The attack upon masculinists is not unique to Canada. California NOW's much-touted Family Court Report 2002 aimed at making the California family court system even more mother-centered. Section 4 of CANOW's report was entitled "A Brief History of the Father's Rights Movement." It attacked men's groups for competing with feminists for federal funds and engaged in wholesale ad hominem attacks on prominent men's rights figures. It concluded that the "agenda" of father's rights groups was "to avoid child support, impoverish women, perpetuate a patriarchal suprastructure by which women and children are subjugated to property status."

Judging by the backlash, masculinists are having an impact. I know this personally because my Web site Ifeminists.com, which advances equal rights for men, has experienced a dramatic increase in harassment and hate mail from gender feminists in recent months. Every blast centers on men's rights.
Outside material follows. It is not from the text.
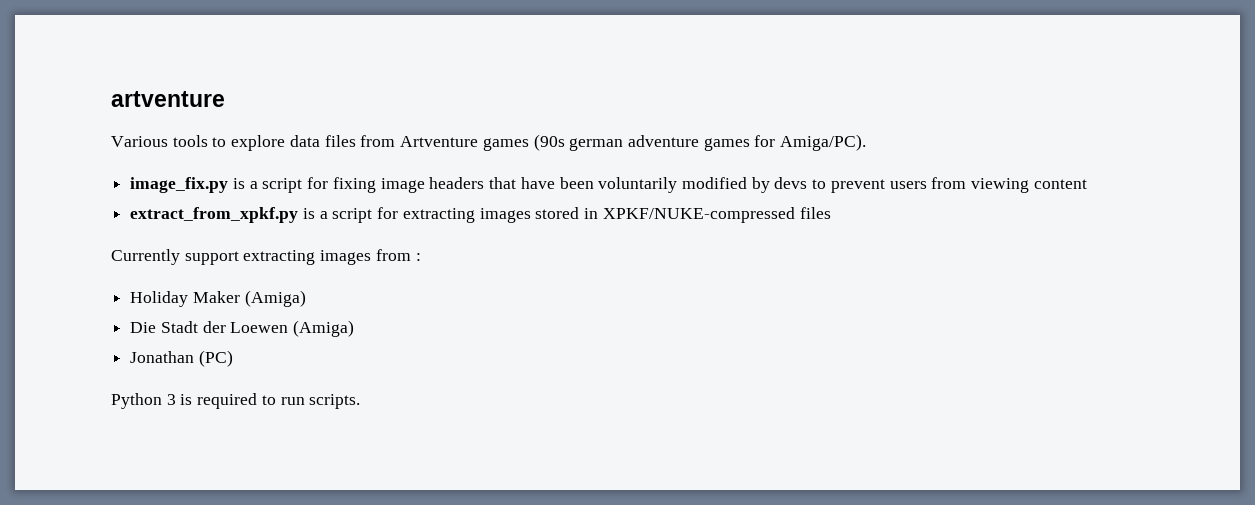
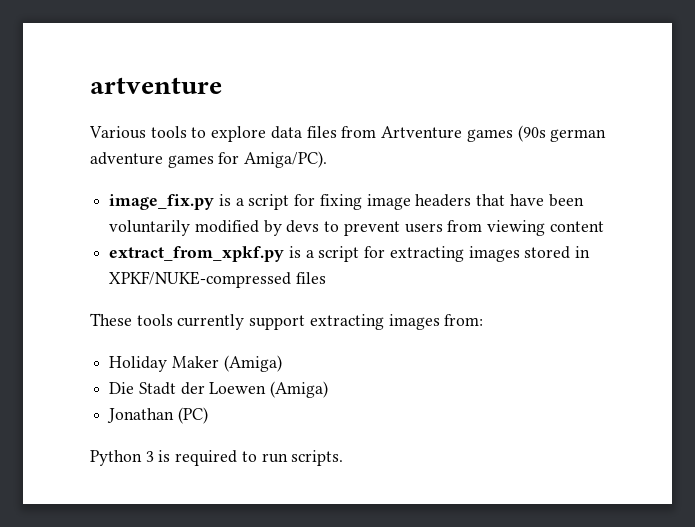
- Currently support extracting images from :
+ These tools currently support extracting images from:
The tension will only heighten. Men who claim the right to be an active part of their children's lives will not back down. Women who recognize the justice of those claims are not intimidated.

On May 24, the Independent Women's Forum (IWF) published an open "Memo to NOW" which spoke of "countless bright young women frustrated by rigid feminist propaganda of male hatred ..."  With their funding doubled, IWF announced, "We're issuing fair warning: extreme feminists, get to your foxholes because IWF is on the attack."

The gender war has shifted toward direct confrontation. Men should take heart from that fact. As Gandhi once explained: "First they ignore you. Then they laugh at you. Then they fight you. Then you win."

Wendy McElroy is the editor of ifeminists.com and a research fellow for The Independent Institute in Oakland, Calif. She is the author and editor of many books and articles, including the new book, Liberty for Women: Freedom and Feminism in the 21st Century (Ivan R. Dee/Independent Institute, 2002). She lives with her husband in Canada.